What is required =
Please reproduce the data below exactly, from the first line through the line containing "machine and perform sql queries.", and leave every later line out.

Data under study =
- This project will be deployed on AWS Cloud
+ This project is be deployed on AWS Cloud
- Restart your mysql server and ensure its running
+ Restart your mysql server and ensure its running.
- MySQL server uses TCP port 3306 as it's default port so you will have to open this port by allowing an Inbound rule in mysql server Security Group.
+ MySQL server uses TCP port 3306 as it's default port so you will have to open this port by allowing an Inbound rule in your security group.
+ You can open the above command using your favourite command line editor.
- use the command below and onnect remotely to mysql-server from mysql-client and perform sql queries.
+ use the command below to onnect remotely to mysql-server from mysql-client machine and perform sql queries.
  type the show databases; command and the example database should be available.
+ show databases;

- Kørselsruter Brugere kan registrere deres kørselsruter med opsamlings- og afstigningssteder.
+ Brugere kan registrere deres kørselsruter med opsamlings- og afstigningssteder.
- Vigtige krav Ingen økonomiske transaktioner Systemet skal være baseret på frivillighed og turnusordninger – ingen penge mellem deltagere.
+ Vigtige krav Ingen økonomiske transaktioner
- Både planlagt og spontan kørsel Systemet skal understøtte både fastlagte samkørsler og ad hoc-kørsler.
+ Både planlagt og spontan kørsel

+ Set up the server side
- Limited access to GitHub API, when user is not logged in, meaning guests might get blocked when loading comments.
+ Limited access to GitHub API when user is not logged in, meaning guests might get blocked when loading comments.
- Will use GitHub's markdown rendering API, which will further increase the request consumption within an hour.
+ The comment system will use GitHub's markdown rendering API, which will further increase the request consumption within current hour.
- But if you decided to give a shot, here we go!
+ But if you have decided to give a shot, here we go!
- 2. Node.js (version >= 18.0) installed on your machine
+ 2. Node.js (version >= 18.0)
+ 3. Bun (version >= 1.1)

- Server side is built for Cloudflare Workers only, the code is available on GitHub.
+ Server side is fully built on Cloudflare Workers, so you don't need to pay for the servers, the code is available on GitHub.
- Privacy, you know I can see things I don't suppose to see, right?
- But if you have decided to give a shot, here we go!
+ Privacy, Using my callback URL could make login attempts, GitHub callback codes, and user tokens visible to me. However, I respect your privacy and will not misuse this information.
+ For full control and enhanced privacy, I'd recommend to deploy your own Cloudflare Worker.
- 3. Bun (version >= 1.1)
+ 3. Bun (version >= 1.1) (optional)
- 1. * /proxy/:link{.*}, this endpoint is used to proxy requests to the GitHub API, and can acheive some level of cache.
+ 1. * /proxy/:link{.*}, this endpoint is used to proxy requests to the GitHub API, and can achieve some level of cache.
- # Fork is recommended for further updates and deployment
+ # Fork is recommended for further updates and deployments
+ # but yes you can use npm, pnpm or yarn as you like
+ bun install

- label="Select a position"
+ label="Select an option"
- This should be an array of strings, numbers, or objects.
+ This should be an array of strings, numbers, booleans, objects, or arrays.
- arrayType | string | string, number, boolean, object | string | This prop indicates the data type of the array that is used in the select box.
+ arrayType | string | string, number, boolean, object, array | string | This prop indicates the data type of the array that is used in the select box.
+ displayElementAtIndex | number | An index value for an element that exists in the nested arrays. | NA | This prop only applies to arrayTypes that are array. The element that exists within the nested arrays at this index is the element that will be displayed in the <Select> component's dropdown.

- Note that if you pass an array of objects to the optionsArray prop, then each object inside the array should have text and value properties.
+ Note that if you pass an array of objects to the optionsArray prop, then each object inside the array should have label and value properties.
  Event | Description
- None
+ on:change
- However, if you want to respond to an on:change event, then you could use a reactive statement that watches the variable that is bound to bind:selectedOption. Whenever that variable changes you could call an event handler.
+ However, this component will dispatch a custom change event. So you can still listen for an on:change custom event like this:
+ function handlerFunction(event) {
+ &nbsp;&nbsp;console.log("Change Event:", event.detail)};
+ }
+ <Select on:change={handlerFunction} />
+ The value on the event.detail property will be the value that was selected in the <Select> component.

Solution for this problem =
- This project will be deployed on AWS Cloud
+ This project is be deployed on AWS Cloud
- Restart your mysql server and ensure its running
+ Restart your mysql server and ensure its running.
- MySQL server uses TCP port 3306 as it's default port so you will have to open this port by allowing an Inbound rule in mysql server Security Group.
+ MySQL server uses TCP port 3306 as it's default port so you will have to open this port by allowing an Inbound rule in your security group.
+ You can open the above command using your favourite command line editor.
- use the command below and onnect remotely to mysql-server from mysql-client and perform sql queries.
+ use the command below to onnect remotely to mysql-server from mysql-client machine and perform sql queries.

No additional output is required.